The problem
A common AWS connectivity design is to have a direct connect (DX) connection with a VPN backup. There are some routing concerns to consider when implementing this design to make sure that traffic prefers the DX circuit and only uses the backup VPN path if the DX is unavailable. Traffic from AWS transit gateway (TGW) will always prefer the direct connect gateway (DXGW) path, but traffic in the other direction (to AWS) is dependent on the customer gateway (CGW) routing policy.
Typically, the TGW association with the DXGW is configured with the
allowed_prefixes
aggregate network in order to summarize all the VPC
networks attached to that TGW. In this configuration, the DXGW will
only advertise these prefixes listed in the on-premises network. The
problem arises in that the VPN connects to the TGW and will propagate
all of the more specific VPC routes to the on-premises network. Due to
longest prefix match, the CGW will prefer the VPN
path (without any additional configuration).
A simplified network diagram showing this routing issue:
The solution
In order to fix this, we need to:
- advertise the same aggregate prefix(es) over the VPN
- filter out the more-specific prefix(es) at the CGW
- set a local metric at the CGW to prefer the DXGW prefix(es)

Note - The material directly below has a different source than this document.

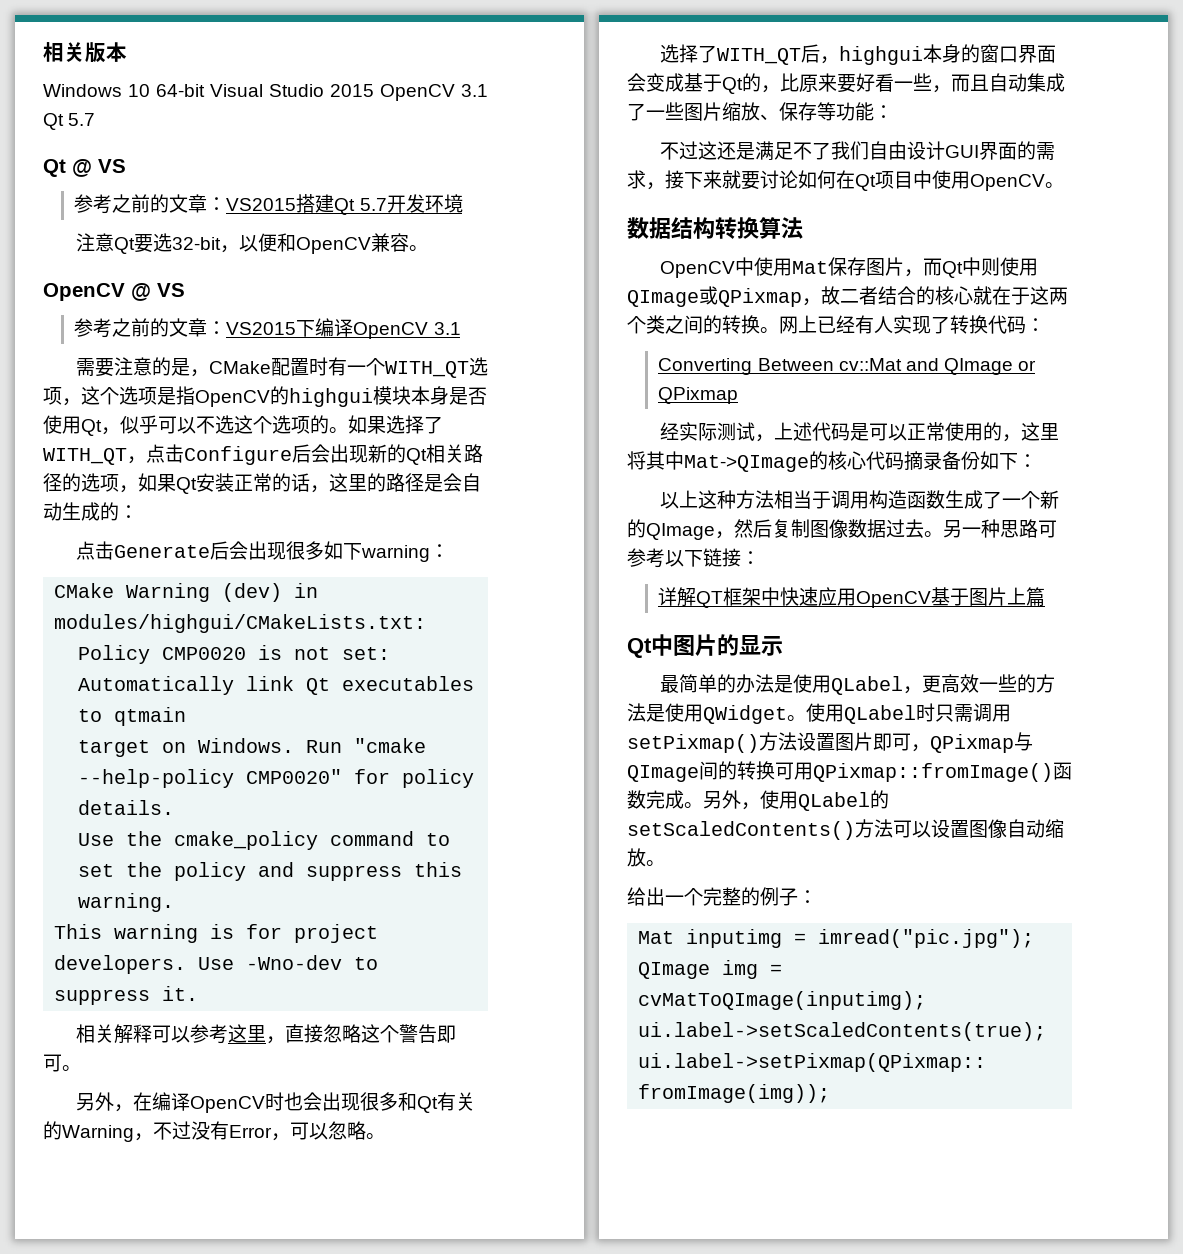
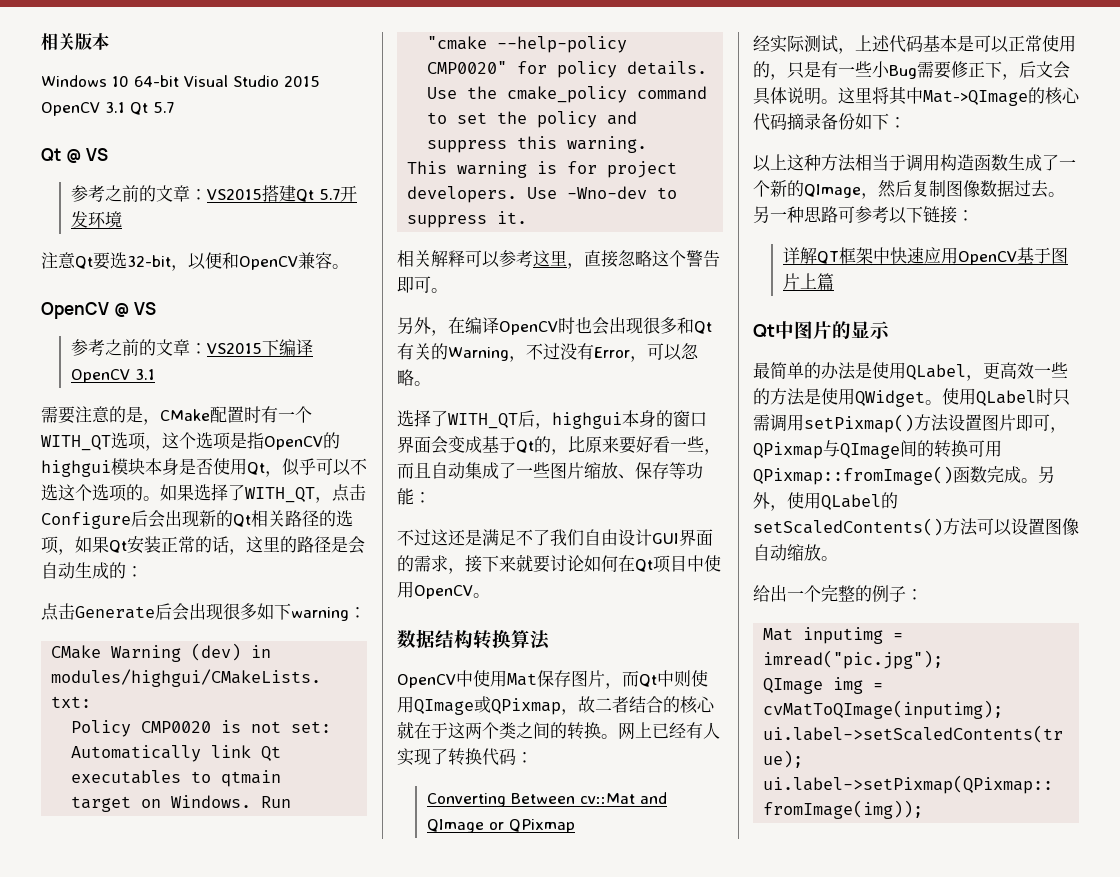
(850, 432) none -> [923,35,957,52] 基本
(1021, 438) none -> [787,61,1070,80] [753,87,838,105] 只是有一些小Bug需要修正下，后文会具体说明。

Advertise aggregate network over VPN
By adding a static route in the TGW route table to which the VPN is attached, the route will be advertised to the CGW. Unfortunately, you cannot use a blackhole route here as those are not advertised. The only way I’ve found to do this is to this is to either use an existing VPC as the route’s target, or create a dedicated summary VPC just for this purpose.
Filter more-specifics
At this point, the CGW should see the aggregate prefix from both the DXGW and the TGW via VPN. Note that these prefixes will have a different origin AS, which may assist in writing your route policy. You could also filter at the neighbor configuration, or in redistribution into your IGP, depending on the network topology.
Prefer the DXGW path
Now that we have both routes with the same prefix length, we can influence the route selection using a local metric. This will vary depending on your existing network, but here’s an example policy to apply to the BGP peers:
prefix-set aws-networks
10.0.0.0/16
end-set
!
route-policy aws-in
if (destination in aws-networks and as-path originates-from '64512' ) then
set local-preference 200
elseif destination in aws-networks then
set local-preference 100
else
drop
endif
end-policy
Once that is complete, the direct connect circuit will be preferred and the VPN path will only be used as backup.